╭─ TASK DATA
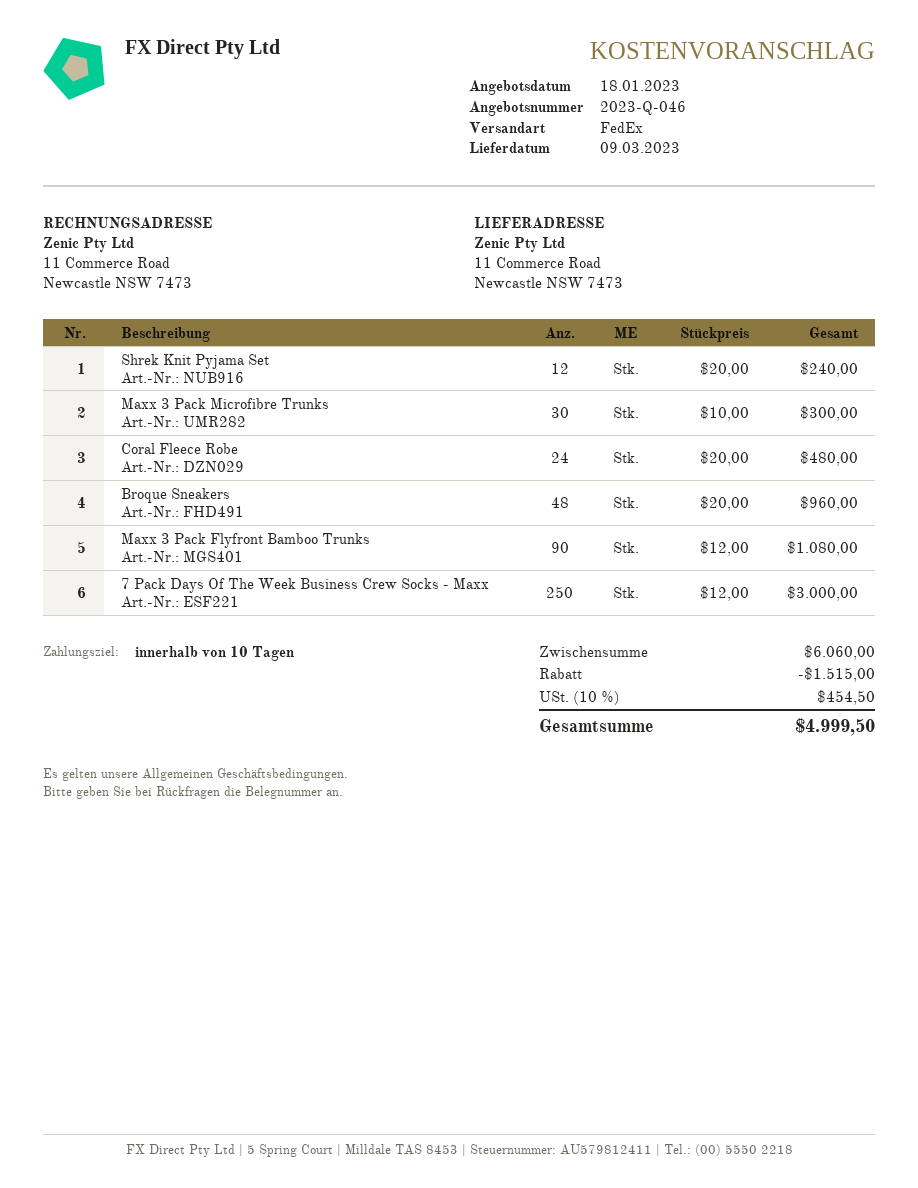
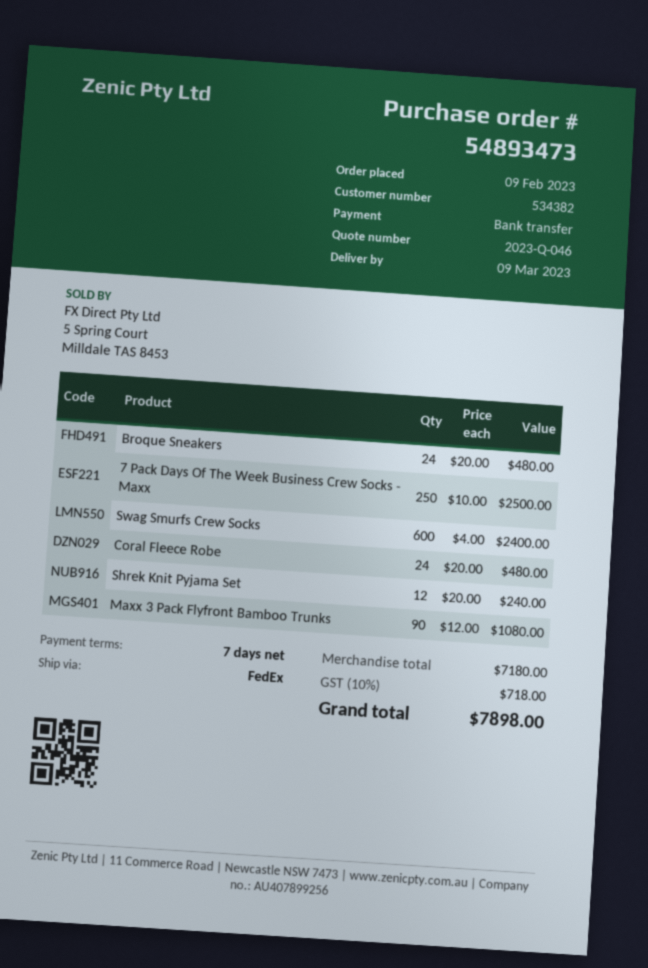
payment terms: 10 days -> 7 days
Maxx 3 Pack Microfibre Trunks: 30 x 10.00 = 300.00 -> none
Broque Sneakers: 48 x 20.00 = 960.00 -> 24 x 20.00 = 480.00
7 Pack Days Of The Week Business Crew Socks - Maxx: 250 x 12.00 = 3000.00 -> 250 x 10.00 = 2500.00
Swag Smurfs Crew Socks: none -> 600 x 4.00 = 2400.00
subtotal: 6060.00 -> 7180.00
discount: 1515.00 -> none
tax: 10% = 454.50 -> 10% = 718.00
total: 4999.50 -> 7898.00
╰─
__WHAT IS REQUIRED__. Return each full line of the entries that contains the word "Crew".

__OUTPUT FOR THIS EXERCISE__.
7 Pack Days Of The Week Business Crew Socks - Maxx: 250 x 12.00 = 3000.00 -> 250 x 10.00 = 2500.00
Swag Smurfs Crew Socks: none -> 600 x 4.00 = 2400.00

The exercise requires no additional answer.